## Exercise materials
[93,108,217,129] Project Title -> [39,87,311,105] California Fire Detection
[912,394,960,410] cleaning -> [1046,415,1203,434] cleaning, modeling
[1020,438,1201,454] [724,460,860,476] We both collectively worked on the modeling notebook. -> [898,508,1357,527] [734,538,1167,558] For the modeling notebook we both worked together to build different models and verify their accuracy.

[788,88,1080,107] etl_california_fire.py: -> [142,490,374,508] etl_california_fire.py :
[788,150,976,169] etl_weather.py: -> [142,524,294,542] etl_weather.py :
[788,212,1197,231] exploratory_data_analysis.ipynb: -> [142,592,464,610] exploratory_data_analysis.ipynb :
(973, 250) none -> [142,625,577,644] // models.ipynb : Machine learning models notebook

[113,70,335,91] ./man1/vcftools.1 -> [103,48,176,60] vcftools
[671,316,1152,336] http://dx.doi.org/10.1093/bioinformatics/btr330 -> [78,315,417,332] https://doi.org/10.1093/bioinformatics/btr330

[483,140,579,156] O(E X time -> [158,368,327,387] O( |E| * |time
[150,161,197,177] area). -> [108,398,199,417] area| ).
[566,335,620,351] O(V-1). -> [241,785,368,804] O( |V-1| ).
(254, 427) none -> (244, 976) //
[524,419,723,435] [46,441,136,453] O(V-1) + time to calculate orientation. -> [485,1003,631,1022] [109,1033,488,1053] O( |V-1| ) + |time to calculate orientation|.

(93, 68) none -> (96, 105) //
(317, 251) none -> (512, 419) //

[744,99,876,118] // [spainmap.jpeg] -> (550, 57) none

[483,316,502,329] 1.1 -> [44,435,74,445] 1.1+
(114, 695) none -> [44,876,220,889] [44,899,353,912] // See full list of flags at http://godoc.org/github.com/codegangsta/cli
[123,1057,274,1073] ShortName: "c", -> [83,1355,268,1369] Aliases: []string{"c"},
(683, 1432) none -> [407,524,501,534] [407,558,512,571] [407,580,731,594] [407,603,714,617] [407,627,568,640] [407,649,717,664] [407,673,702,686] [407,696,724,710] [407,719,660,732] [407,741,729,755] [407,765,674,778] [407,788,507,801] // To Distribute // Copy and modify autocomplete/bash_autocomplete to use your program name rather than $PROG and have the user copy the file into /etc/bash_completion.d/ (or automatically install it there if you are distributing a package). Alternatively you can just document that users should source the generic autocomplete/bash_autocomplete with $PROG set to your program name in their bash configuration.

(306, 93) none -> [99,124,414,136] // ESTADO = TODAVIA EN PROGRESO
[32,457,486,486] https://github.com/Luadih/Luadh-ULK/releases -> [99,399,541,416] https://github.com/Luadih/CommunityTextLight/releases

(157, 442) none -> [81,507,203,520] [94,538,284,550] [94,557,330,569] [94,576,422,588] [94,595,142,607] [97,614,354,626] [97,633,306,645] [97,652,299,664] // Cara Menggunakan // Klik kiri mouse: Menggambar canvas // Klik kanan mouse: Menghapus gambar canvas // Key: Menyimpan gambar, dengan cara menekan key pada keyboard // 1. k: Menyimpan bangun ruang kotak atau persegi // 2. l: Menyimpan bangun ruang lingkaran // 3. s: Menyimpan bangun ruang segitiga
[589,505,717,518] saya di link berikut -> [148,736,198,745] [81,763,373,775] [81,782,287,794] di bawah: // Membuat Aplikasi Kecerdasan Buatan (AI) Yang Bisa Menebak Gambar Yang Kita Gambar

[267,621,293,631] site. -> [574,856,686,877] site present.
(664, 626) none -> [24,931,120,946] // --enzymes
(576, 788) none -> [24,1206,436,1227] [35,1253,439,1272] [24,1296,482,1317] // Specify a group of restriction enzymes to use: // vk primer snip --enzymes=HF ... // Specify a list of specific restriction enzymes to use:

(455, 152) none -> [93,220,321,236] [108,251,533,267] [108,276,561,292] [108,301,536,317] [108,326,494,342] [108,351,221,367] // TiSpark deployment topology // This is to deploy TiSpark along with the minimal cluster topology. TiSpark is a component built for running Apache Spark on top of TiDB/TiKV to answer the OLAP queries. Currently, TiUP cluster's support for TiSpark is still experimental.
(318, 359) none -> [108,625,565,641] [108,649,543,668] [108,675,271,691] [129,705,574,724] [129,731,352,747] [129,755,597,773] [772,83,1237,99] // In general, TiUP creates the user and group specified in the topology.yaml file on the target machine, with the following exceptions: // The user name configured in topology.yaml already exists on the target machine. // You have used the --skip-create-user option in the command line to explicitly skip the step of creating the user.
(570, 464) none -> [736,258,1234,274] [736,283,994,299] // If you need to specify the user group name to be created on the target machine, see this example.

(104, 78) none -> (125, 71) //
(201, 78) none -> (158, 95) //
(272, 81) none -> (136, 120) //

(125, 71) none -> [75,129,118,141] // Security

## Task to carry out
Where in the entries above does the word "list" appear? Copy each line that has it.

## Reply
(114, 695) none -> [44,876,220,889] [44,899,353,912] // See full list of flags at http://godoc.org/github.com/codegangsta/cli
(576, 788) none -> [24,1206,436,1227] [35,1253,439,1272] [24,1296,482,1317] // Specify a group of restriction enzymes to use: // vk primer snip --enzymes=HF ... // Specify a list of specific restriction enzymes to use:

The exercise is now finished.